_Dataset excerpts_
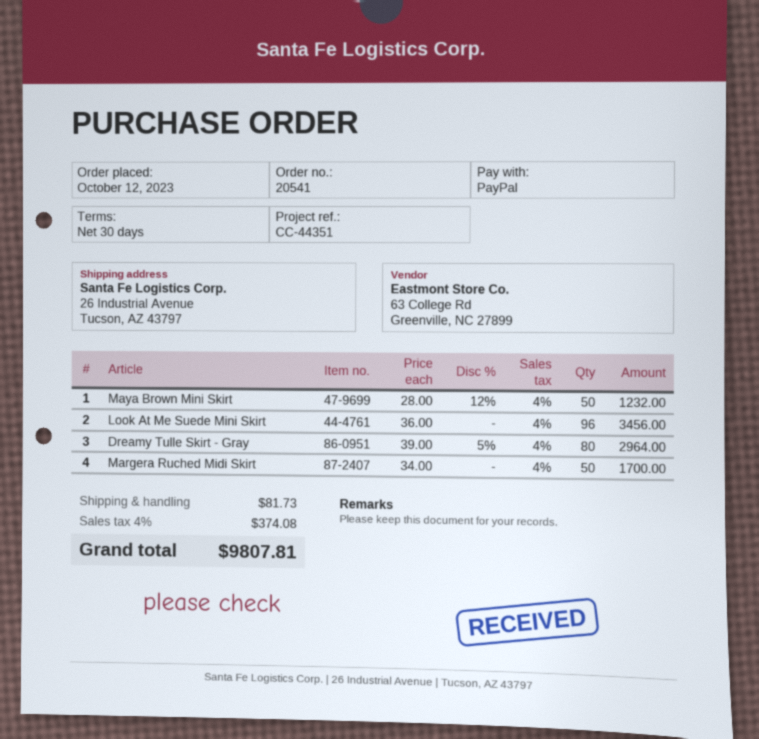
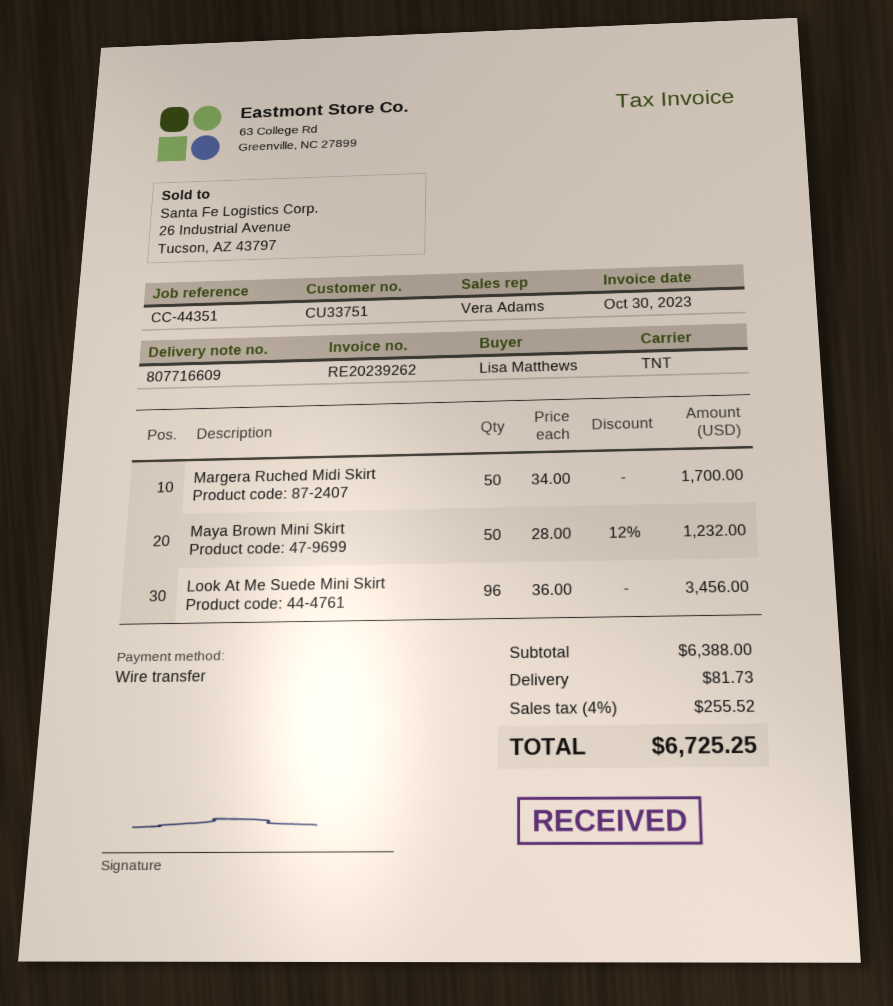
payment method: PayPal -> bank transfer
Dreamy Tulle Skirt - Gray: 80 x 39.00 - 5% = 2964.00 -> none
tax: 4% = 374.08 -> 4% = 255.52
total: 9807.81 -> 6725.25

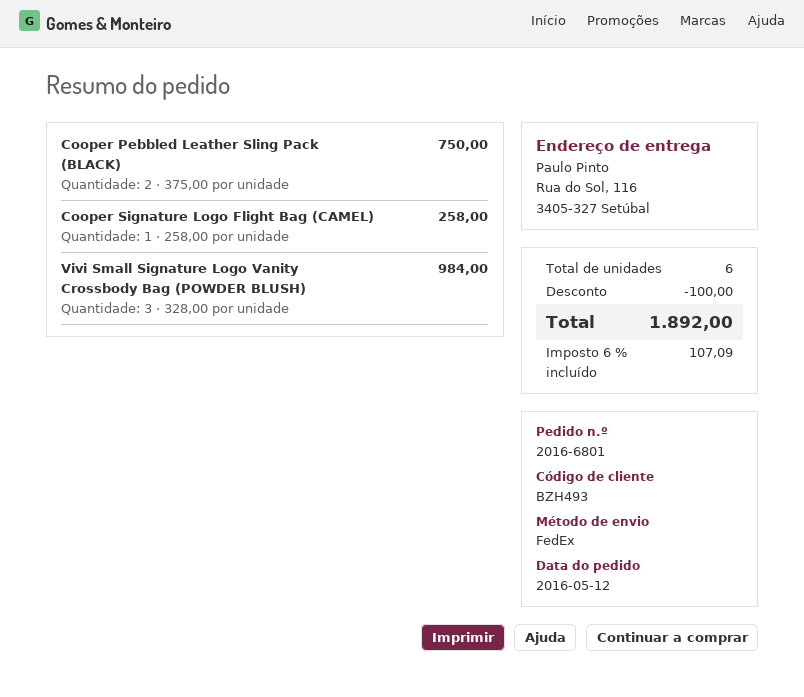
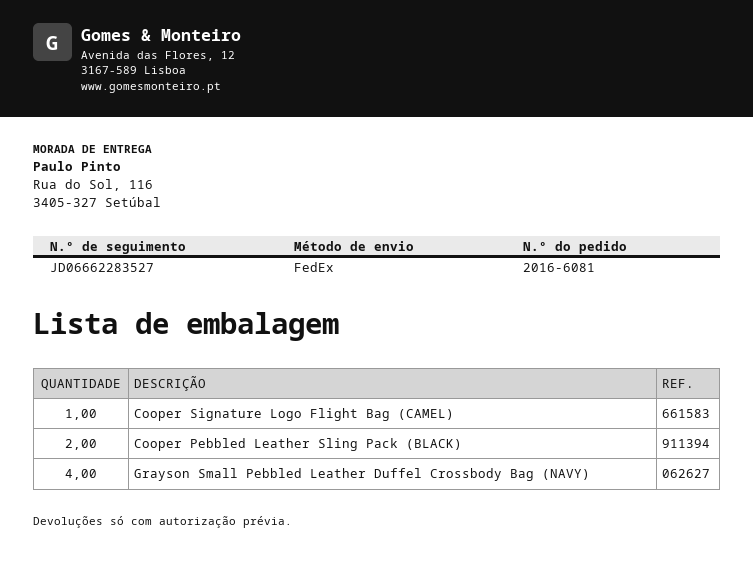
order number: 2016-6801 -> 2016-6081
Vivi Small Signature Logo Vanity Crossbody Bag (POWDER BLUSH): 3 -> none
Grayson Small Pebbled Leather Duffel Crossbody Bag (NAVY): none -> 4

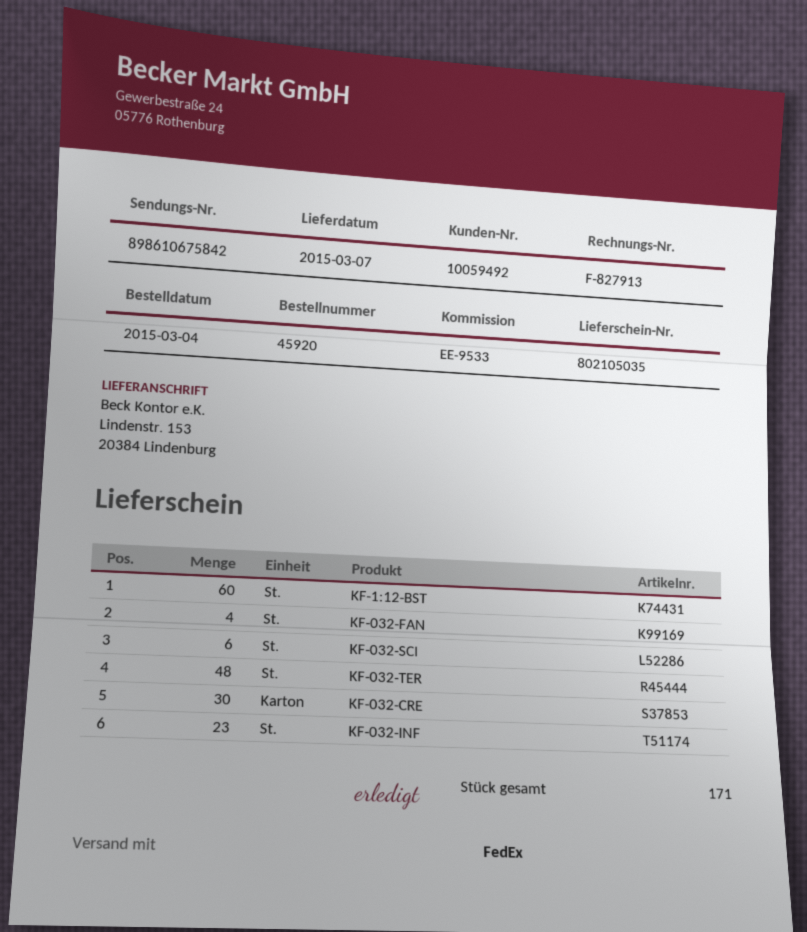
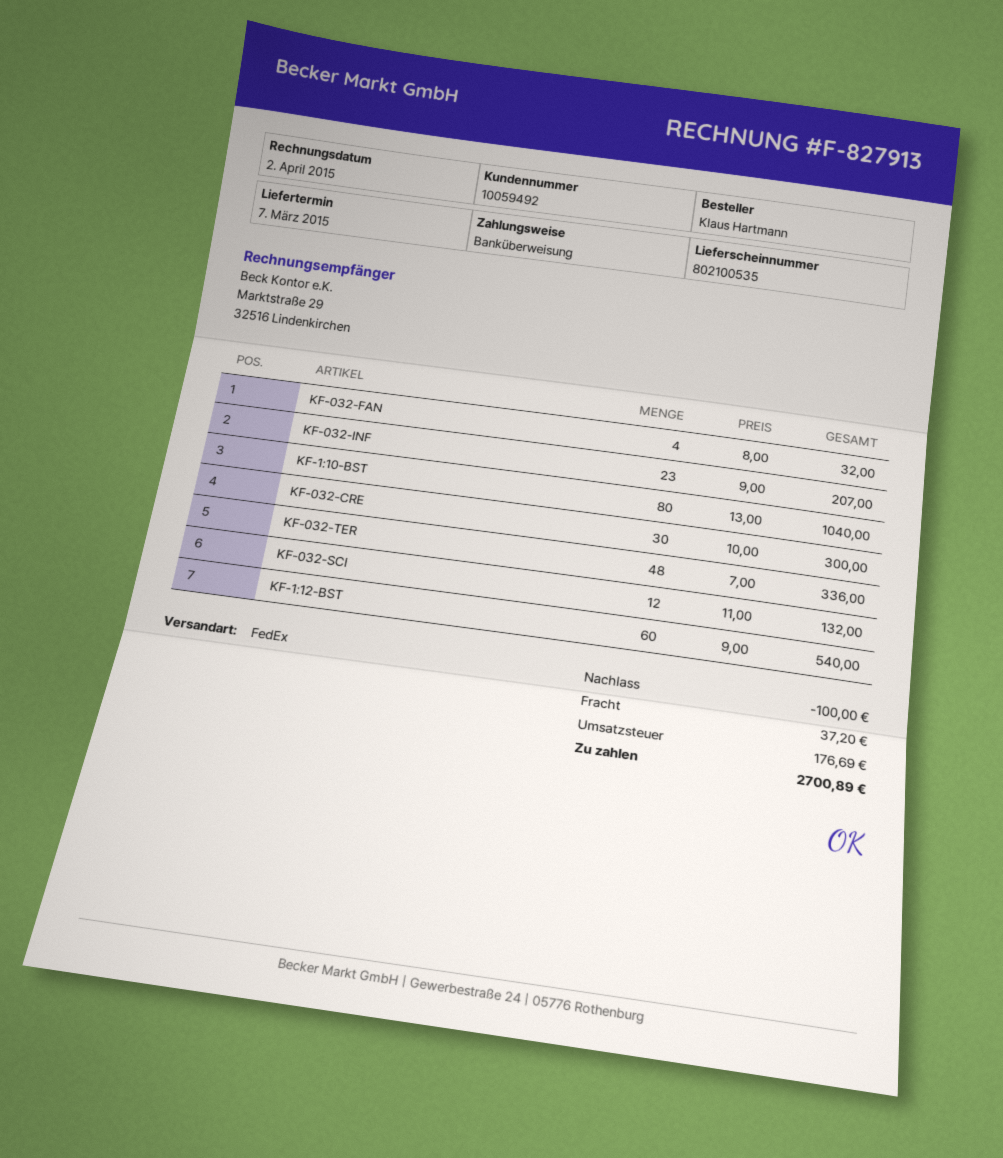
delivery note number: 802105035 -> 802100535
KF-032-SCI: 6 -> 12
KF-1:10-BST: none -> 80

_The task_
Scan the data for the string "number" and copy each line in which it occurs.

_Solution to the exercise_
order number: 2016-6801 -> 2016-6081
delivery note number: 802105035 -> 802100535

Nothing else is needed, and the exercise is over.